PROBLEM STATEMENT.
Starting with the line that contains "padding: 0;" and ending with the last line of the entries, repeat exactly those lines and nothing else, pictures excluded.

DATA SHOWN Block Start

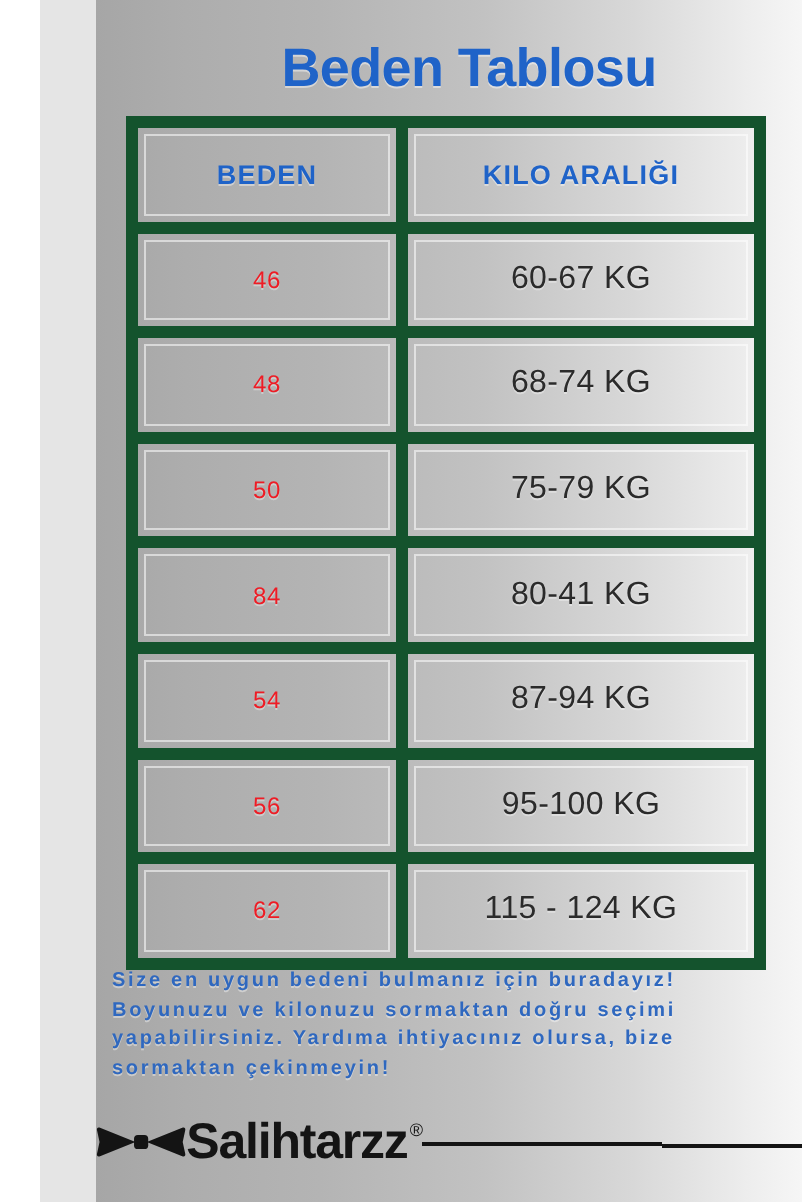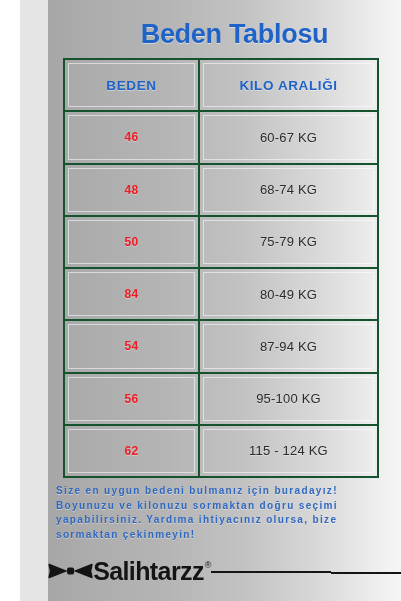--- a/index.html
+++ b/index.html
@@ -69,7 +69,7 @@
     table-layout: fixed;
   }
   #size-table td {
-    border: 2px solid #14532d;
+    border: 6px solid #14532d;
     padding: 0;
     height: 46.6px;
     text-align: center;

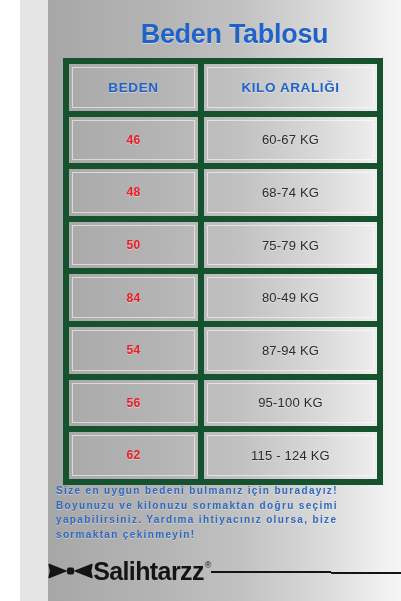--- a/index.html
+++ b/index.html
@@ -98,7 +98,7 @@
   .size-text {
     color: #ee1c25;
     font-size: 12px;
-    font-weight: bold;
+    font-weight: normal;
     letter-spacing: 0.3px;
     text-shadow: 0 1px 0 rgba(255,255,255,0.35);
     text-align: right;

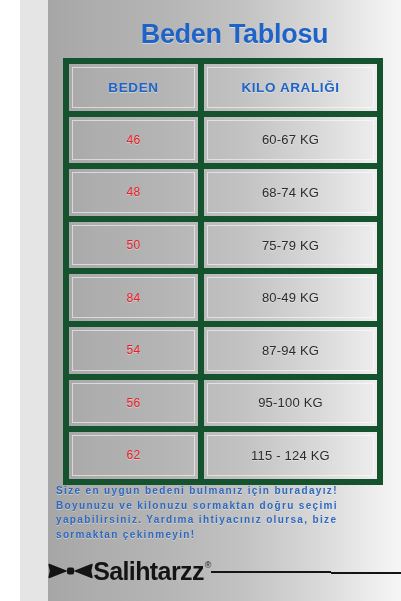--- a/index.html
+++ b/index.html
@@ -105,7 +105,7 @@
   }
   .range-text {
     color: #2b2b2b;
-    font-size: 13px;
+    font-size: 16px;
     font-weight: 500;
     letter-spacing: 0.2px;
     text-shadow: 0 1px 0 rgba(255,255,255,0.35);

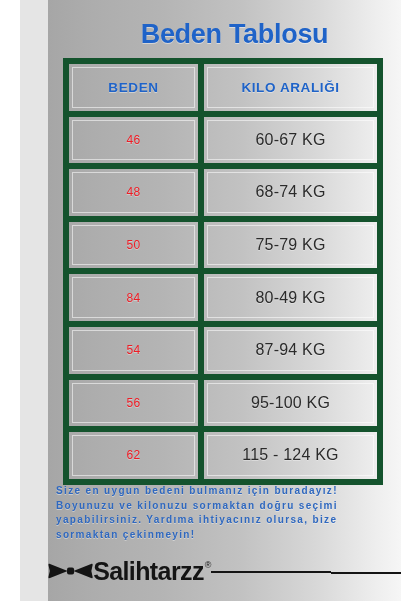--- a/index.html
+++ b/index.html
@@ -250,7 +250,7 @@
         </td>
         <td>
           <div class="cellbox">
-              <span class="range-text">80-49 KG</span>
+              <span class="range-text">80-41 KG</span>
             </div>
         </td>
       </tr>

DATA SHOWN Block End

PROBLEM SOLUTION.
     padding: 0;
     height: 46.6px;
     text-align: center;

--- a/index.html
+++ b/index.html
@@ -98,7 +98,7 @@
   .size-text {
     color: #ee1c25;
     font-size: 12px;
-    font-weight: bold;
+    font-weight: normal;
     letter-spacing: 0.3px;
     text-shadow: 0 1px 0 rgba(255,255,255,0.35);
     text-align: right;

--- a/index.html
+++ b/index.html
@@ -105,7 +105,7 @@
   }
   .range-text {
     color: #2b2b2b;
-    font-size: 13px;
+    font-size: 16px;
     font-weight: 500;
     letter-spacing: 0.2px;
     text-shadow: 0 1px 0 rgba(255,255,255,0.35);

--- a/index.html
+++ b/index.html
@@ -250,7 +250,7 @@
         </td>
         <td>
           <div class="cellbox">
-              <span class="range-text">80-49 KG</span>
+              <span class="range-text">80-41 KG</span>
             </div>
         </td>
       </tr>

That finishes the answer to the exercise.